This project is very well aligned with IFM’s core research themes and strategy which focuses research on materials science to tackle complex problems in the areas of energy, health, environment, and manufacturing. This project will convert recovered waste glasses into high value battery materials which supports IFM’s circular economy outcomes of “Re-designing materials for a circular economy, imparting materials with extraordinary functionality”. This project will continue the efforts developing new technologies with the aim of repurposing of valuable component of silicon-silica (Si-SiOx) recovered from waste glasses to capture their highest economical value in a circular way.

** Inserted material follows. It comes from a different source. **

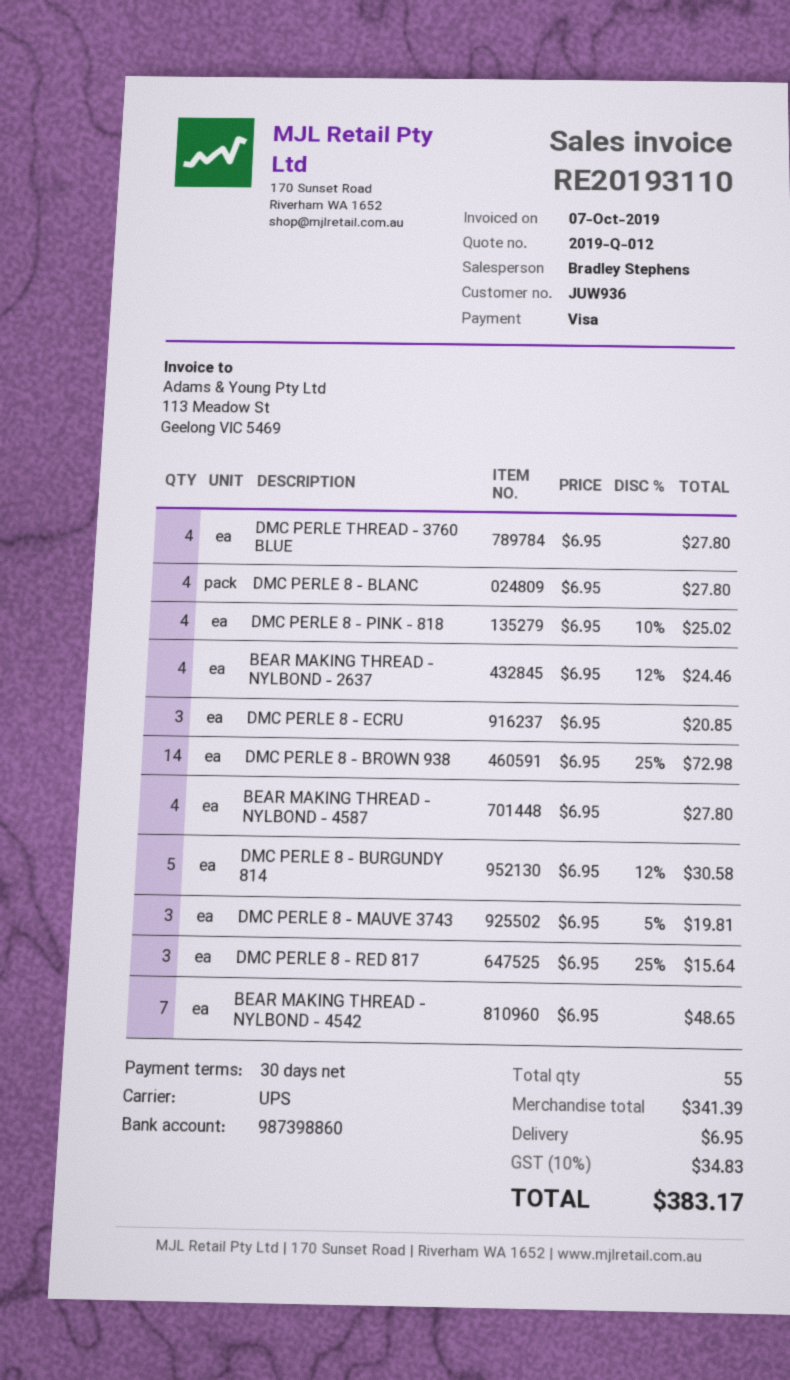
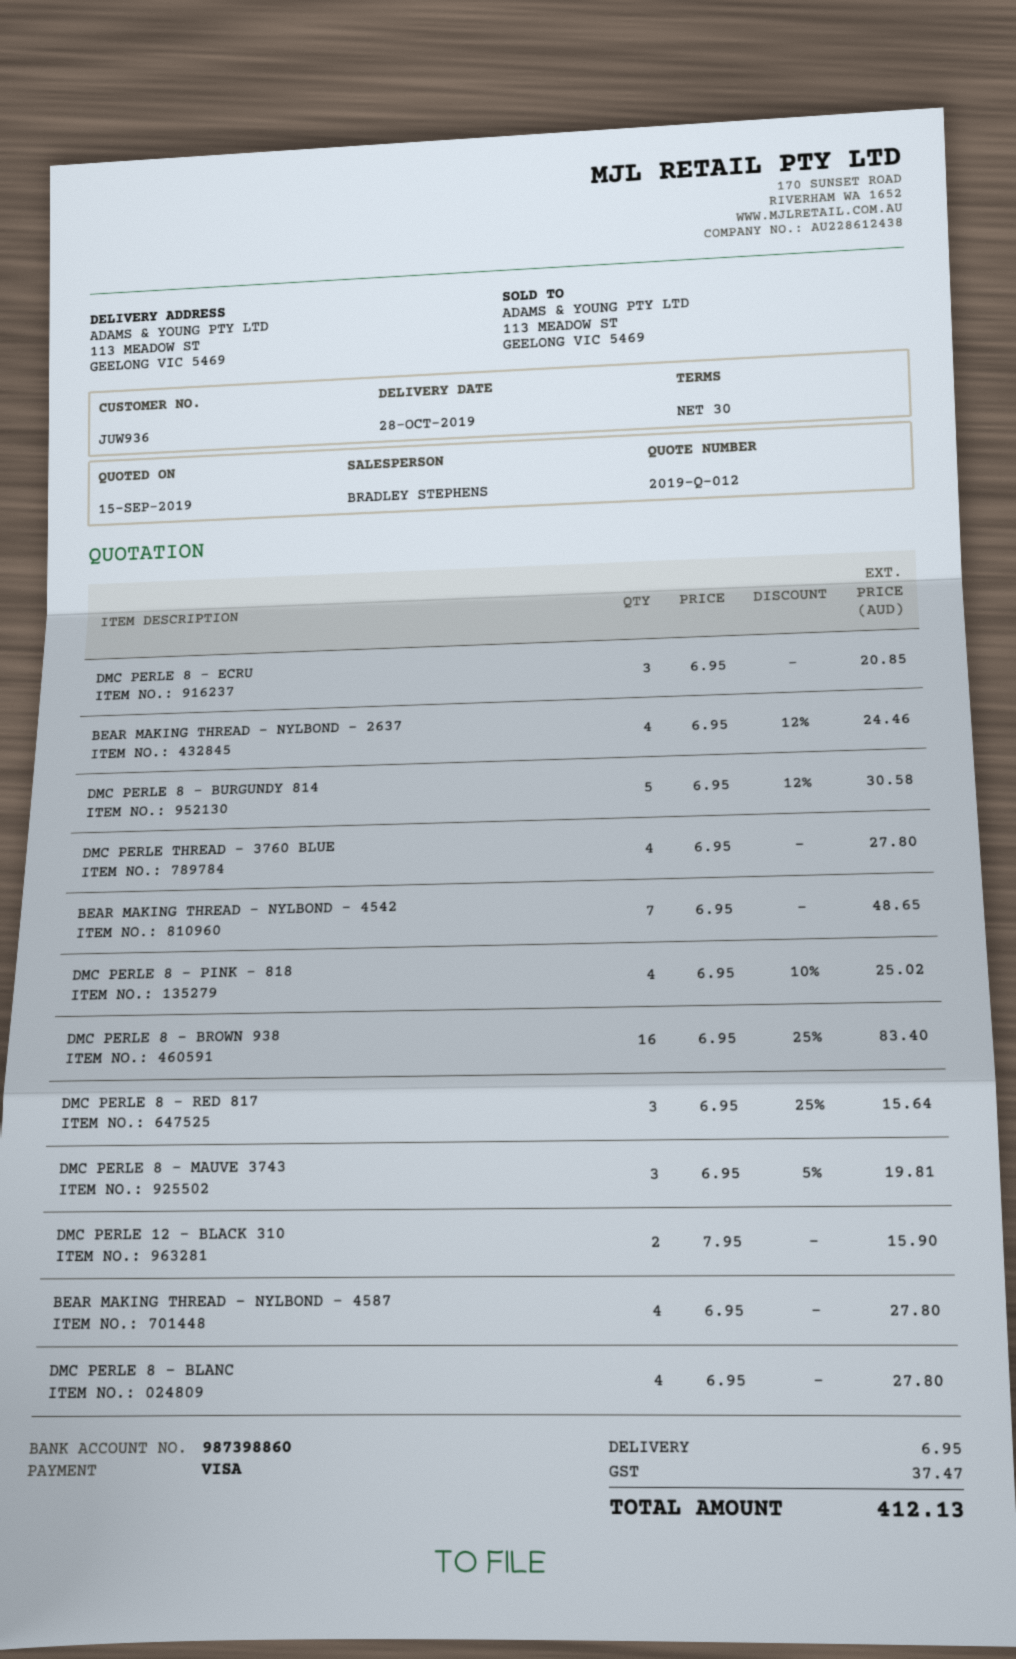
DMC PERLE 8 - BROWN 938: 14 x 6.95 - 25% = 72.98 -> 16 x 6.95 - 25% = 83.40
DMC PERLE 12 - BLACK 310: none -> 2 x 7.95 = 15.90
tax: 34.83 -> 37.47
total: 383.17 -> 412.13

The successful outcomes from this project will be of great interest to the glass industry and energy sector. This project will attract funding from various agencies such as Sustainability Victoria (SV), Energy Innovation Fund (Government of Victoria), ARC LP, and industries. Once initial validation of the proposed project has been undertaken, funding will be sought from industry partners. We have identified prospective industry partners (Veolia Group- Australia & New Zealand, O-I Australia, and PPK Group Ltd., Australia). Veolia Group and O-I Australia are running business in waste glass recycling whereas PPK Group Ltd., Australia is operating business in battery materials.
Among various wastes, glass wastes are considered as solid wastes on the environment. Glass, which can take approximately one million years for a glass bottle to break down within a traditional landfill, this material can be recycled indefinitely. As silica (SiO2) is the main ingredient for glass production, therefore the rest of the waste glasses can be reduced to silicon-silica (Si-SiOx) for battery applications. This project aims to take a pioneering initiative to recover silica (SiO2) from waste glasses and repurpose them as high value battery materials through the development of advanced repurpose processes. The processes will effectively remove impurities from recovered SiO2, reduce to Si-SiOx and subsequent formation of nano Si-SiOx/graphite, creating new sources of sustainable energy materials. Until now, no other research/industry work is being conducted around the world to recover SiO2 from waste glasses and convert them to nano size Si-SiOx and subsequent production of Si-SiOx/graphite to increase energy density of the current lithium-ion batteries. The partial reduction of SiO2 to nano Si-SiOx is a brand-new concept and the obtained nano size Si-SiOx/graphite will be used as novel battery material.
Significance and Potential Impact: This project will have a huge impact on three areas: environment, economic and social. This project could generate new IPs in new materials recycling technology and consequently create industrial opportunities, as well as new jobs. This project will promote circular economic growth in the critical sector of energy and recycling industry.
Applications close 5pm, Wednesday 31 August 2022
This scholarship is available over 3 years.
- Stipend of $28,900 per annum tax exempt (2022 rate)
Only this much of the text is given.